Review: Sony UWP-D16 Wireless System

The Sony UWP-D16 is an integrated wireless microphone and lavalier system that we were hoping would provide good audio quality in a small, rugged package. Here's what we discovered...  
Sony UWP-D16 Wireless System

The Sony UWP-D16 system is an integrated wireless microphone and lavalier system aimed squarely at DSLR and indie filmmakers. If you find yourself filming in the ‘run and gun’ style where the weight of your gear is a top consideration and you need to get quality sound, you could do a lot worse than the D16.

Small in Size, Not in Features

After a 5-day long marathon of filming and interviewing I decided it was time to revisit my audio setup for DSLR filming. When you have to get from point A to film something at point B within minutes, the simple act of having to unplug a bunch of microphones, coil up the cable, and stow everything can absolutely be the thing that prevents you from getting your next shot. I had read about Sony’s new wireless systems and how they were geared towards getting good audio into your camera without sacrificing portability and so I bought the UWP-D16 sight unseen.

The UWP-D16 is a 3-part system. There is a miniature receiver which can be mounted on a camera shoe, a body pack that can be connected to a lavalier, and an XLR dongle that can be connected to any microphone to turn it into a wireless microphone. I was particularly excited about the last item, as I use a Neumann KMS-105 handheld wired mic for interviews, (it sounds great and rejects background noise really well,) and I was extremely anxious to see if I could get it wireless.

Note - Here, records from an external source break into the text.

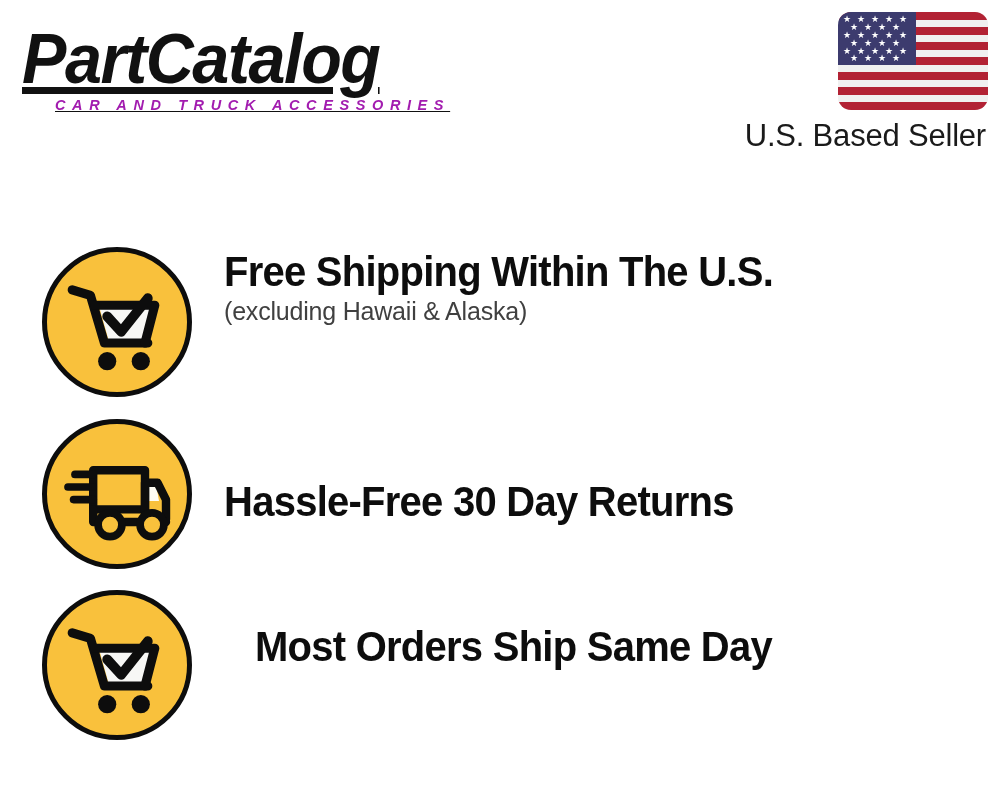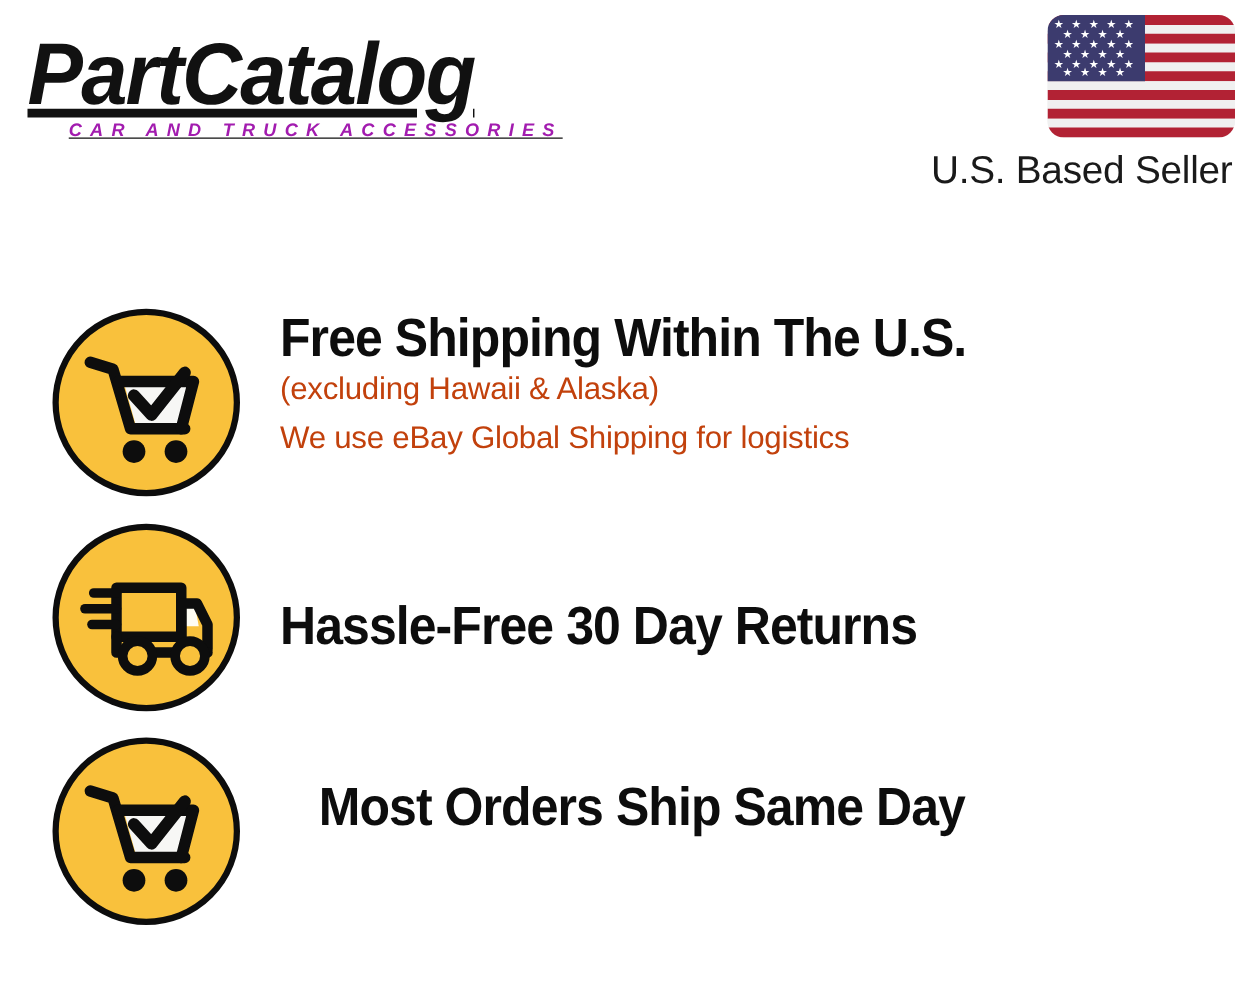--- a/index.html
+++ b/index.html
@@ -150,7 +150,7 @@
     font-size: 25px;
     line-height: 33px;
     font-weight: normal;
-    color: #c2410c;
+    color: #404040;
     letter-spacing: -0.2px;
     white-space: nowrap;
   }

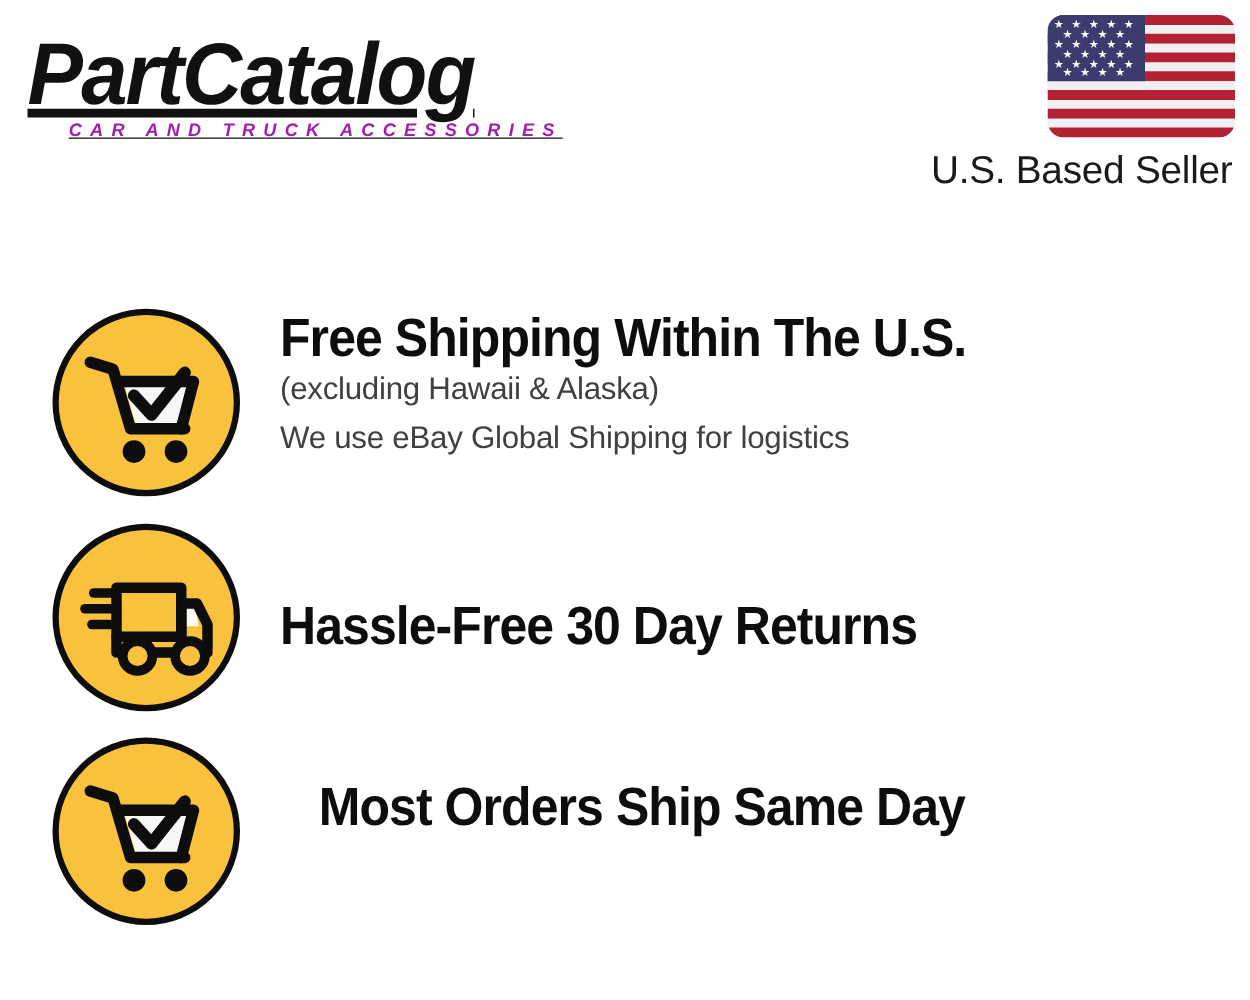--- a/index.html
+++ b/index.html
@@ -238,7 +238,6 @@
     <div class="feature-heading">Free Shipping Within The U.S.</div>
     <div class="feature-sub">(excluding Hawaii &amp; Alaska)</div>
     <div class="row-spacer-sm"></div>
-    <div class="feature-sub">We use eBay Global Shipping for logistics</div>
   </div>
 </div>
 

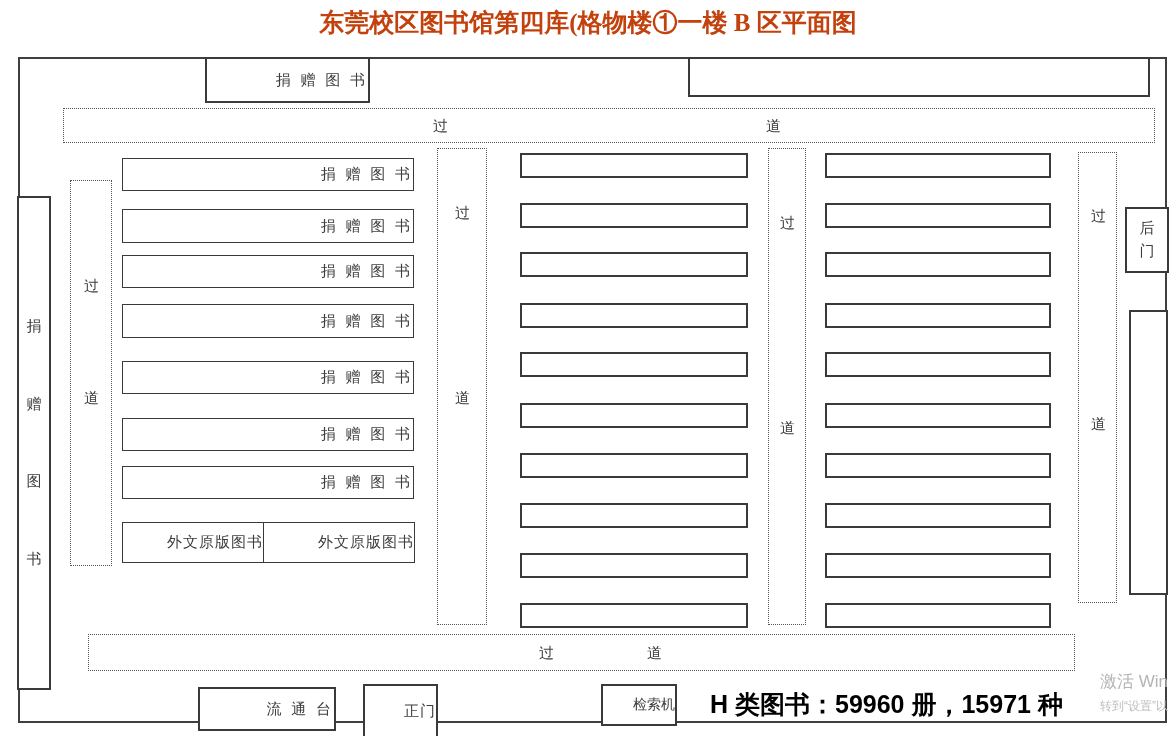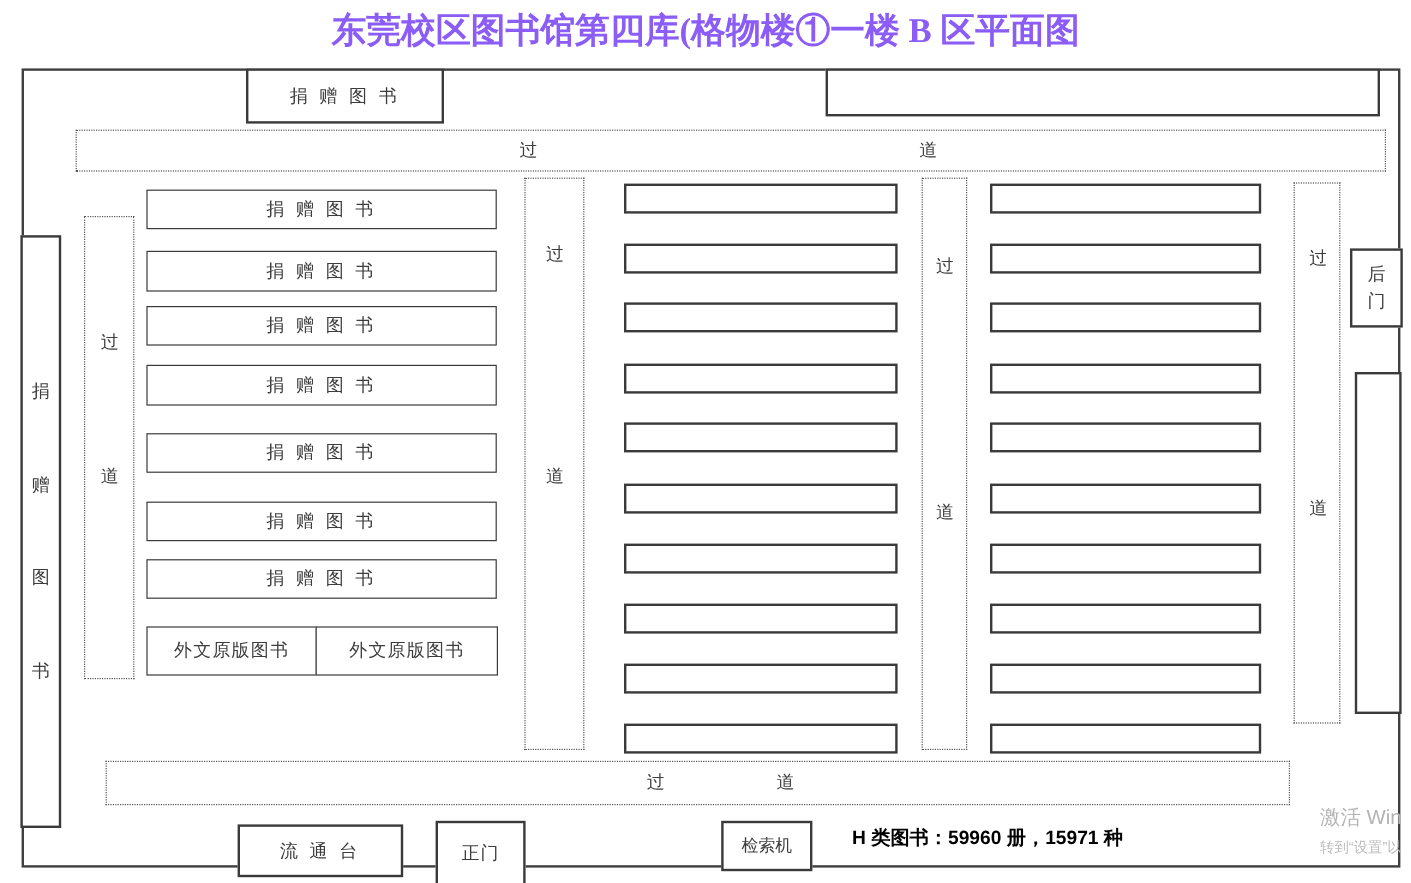--- a/index.html
+++ b/index.html
@@ -9,7 +9,7 @@
   }
   .title{
     position:absolute;top:6px;left:0;width:100%;text-align:center;
-    font-size:29px;font-weight:bold;color:#8b5cf6;letter-spacing:0px;
+    font-size:25px;font-weight:bold;color:#c2410c;letter-spacing:0px;
   }
   .outer-border{
     position:absolute;left:18px;top:57px;width:1149px;height:666px;

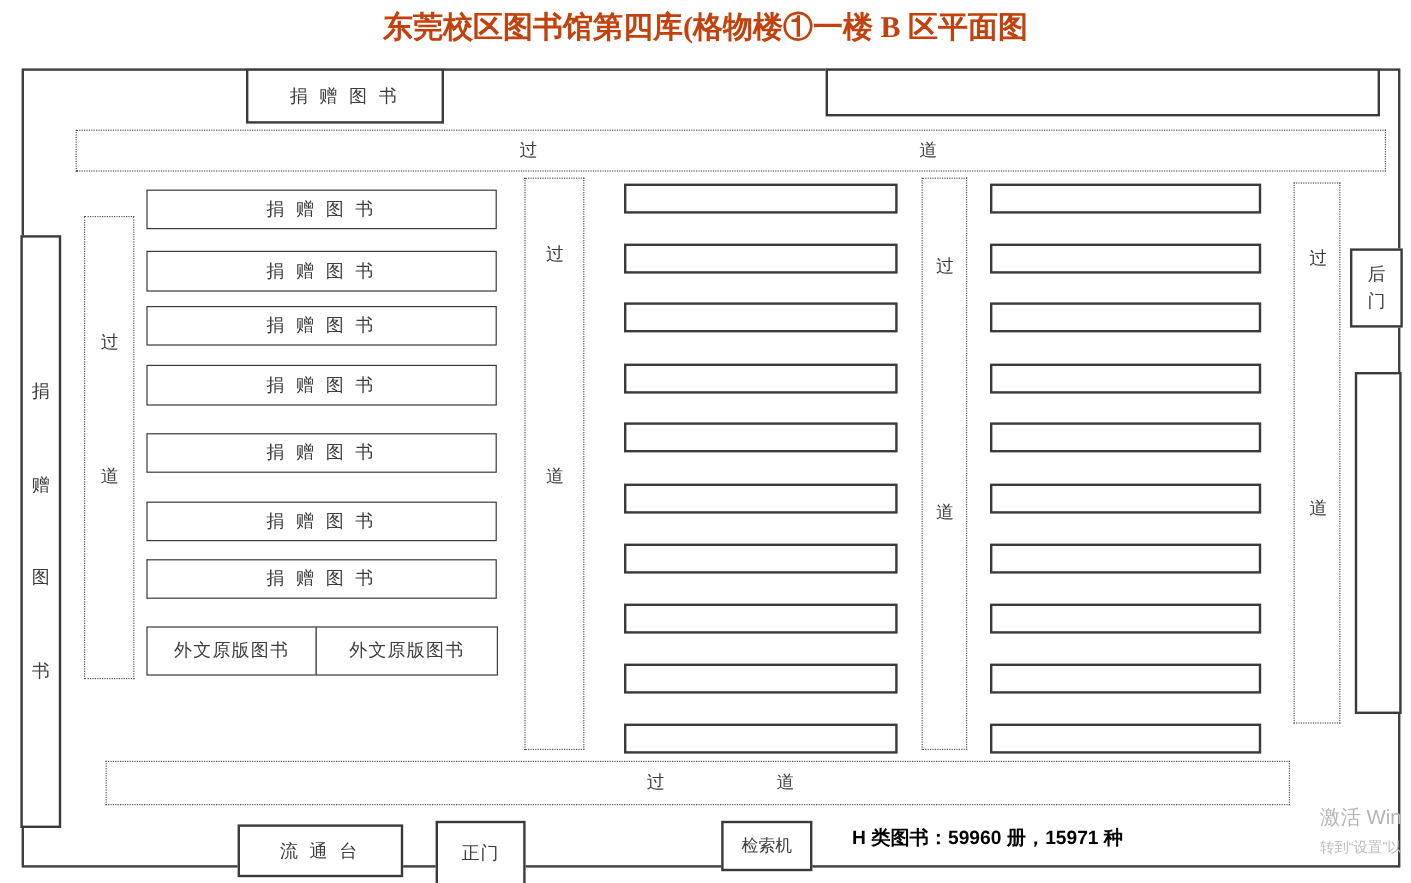--- a/index.html
+++ b/index.html
@@ -21,7 +21,7 @@
   }
   .thinbox{border-width:1px;}
   .lbl{
-    display:flex;align-items:center;justify-content:center;
+    display:flex;align-items:center;justify-content:flex-end;
     font-size:15px;color:#3d3d3d;letter-spacing:3px;white-space:nowrap;
   }
   .dotted{

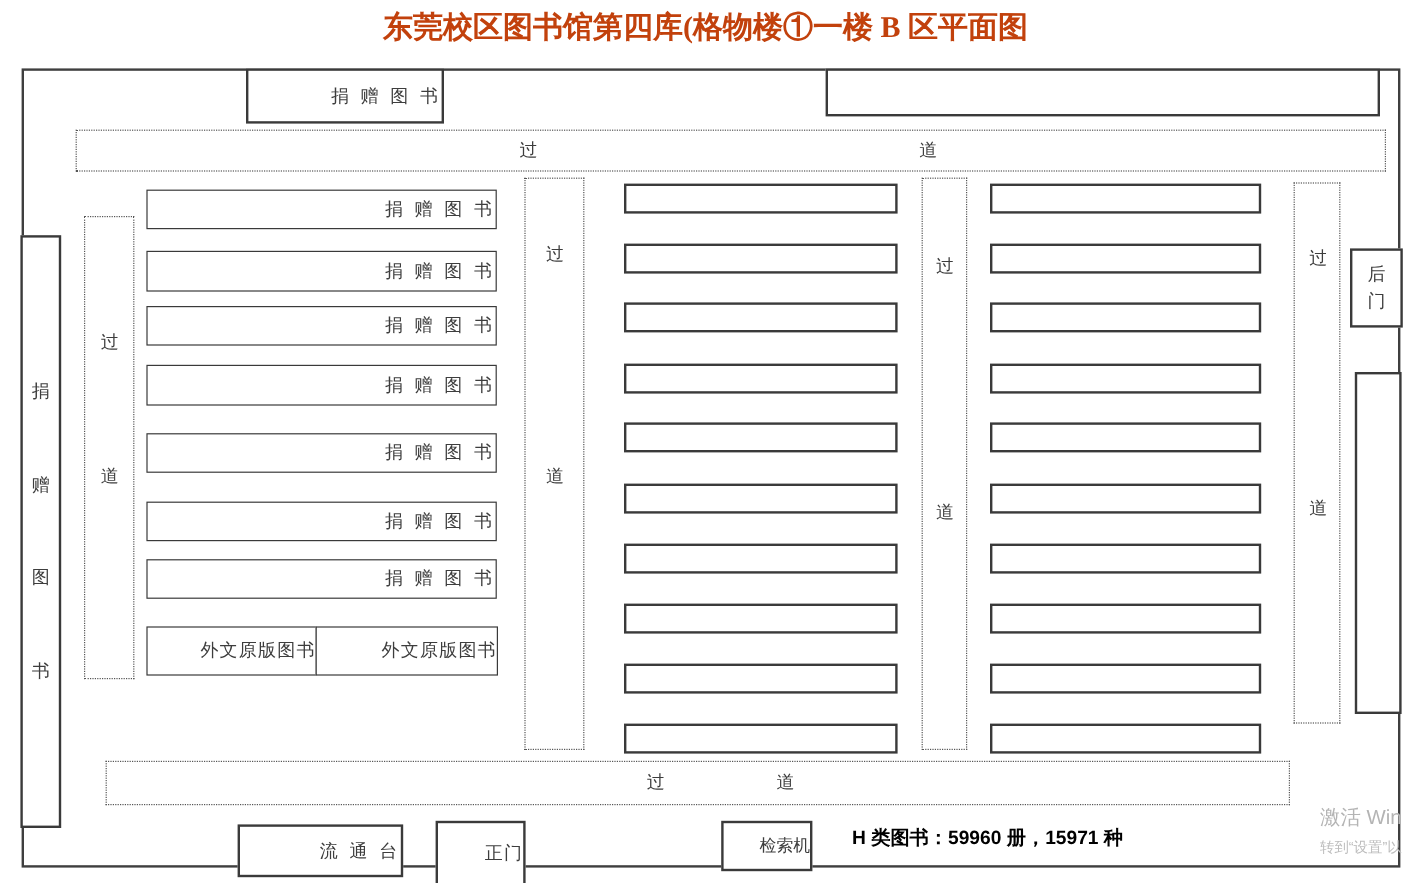--- a/index.html
+++ b/index.html
@@ -40,7 +40,7 @@
     color:#000;z-index:3;font-family:"Liberation Serif",serif;white-space:nowrap;
   }
   .stats-h{
-    position:absolute;left:710px;top:688px;font-size:16px;font-weight:bold;
+    position:absolute;left:710px;top:688px;font-size:25px;font-weight:bold;
     color:#000;z-index:3;font-family:"Liberation Sans",sans-serif;white-space:nowrap;
   }
   .watermark{position:absolute;left:1100px;top:670px;z-index:10;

I was pleasantly surprised with the ease of use and setup of the D16. All 3 components of the system arrived pre-paired and were good to go right out of the box. You can use either the XLR dongle or the lavalier system, but not both simultaneously. The unit also included just about every connection you could possibly need to hook into your camera or audio recorder—1/8” mini, XLR, stereo… you name it, the D16 can handle it. Both the XLR pack and the lavalier have level control, as does the receiver, (just in case your camera doesn’t give you enough headroom to work with).

The Sound

The sound was quite good, and once I adjusted the gain staging between the mic, receiver, and camera input I was able to achieve a sound that was indistinguishable from my formerly wired setup. This made me incredibly happy, as I can now see myself finishing one shoot, tossing the mic in the bag without even turning it off (the transmitters can go for 8 hours on AA batteries) and running to the next area to shoot. The included lavalier was a little thin for my ears, and I think I’m going to likely upgrade to a higher quality one for future shoots. Sony offers a fairly wide range of lavs that are compatible with the D16, so no real problem there.

Grab Bag

This wireless unit has a bunch of random features that I hope other manufactures stand up and take notice of:

  •  It can be powered by the camera hot shoe if you want to save on batteries 
  •  There are micro-usb connectors on each component which allow you to power it via USB
  •  Those micro-usb connectors can also charge rechargeable batteries if you’re using them
  •  The XLR dongle provides phantom power and still lasts a really long time
  • Selectable RF output allows you to choose between a longer range signal or a more ‘super powered’ short range signal


I took a gamble with the UWP-D16, and it really paid off. I hadn’t seen too much literature on it, but on paper it looked like exactly what I needed. Fortunately, it turned out to include a bunch of features I didn’t even KNOW I needed! 

Price: $799

Pros: Small, rugged, good audio quality. Tons of unique features, great battery life, excellent reception.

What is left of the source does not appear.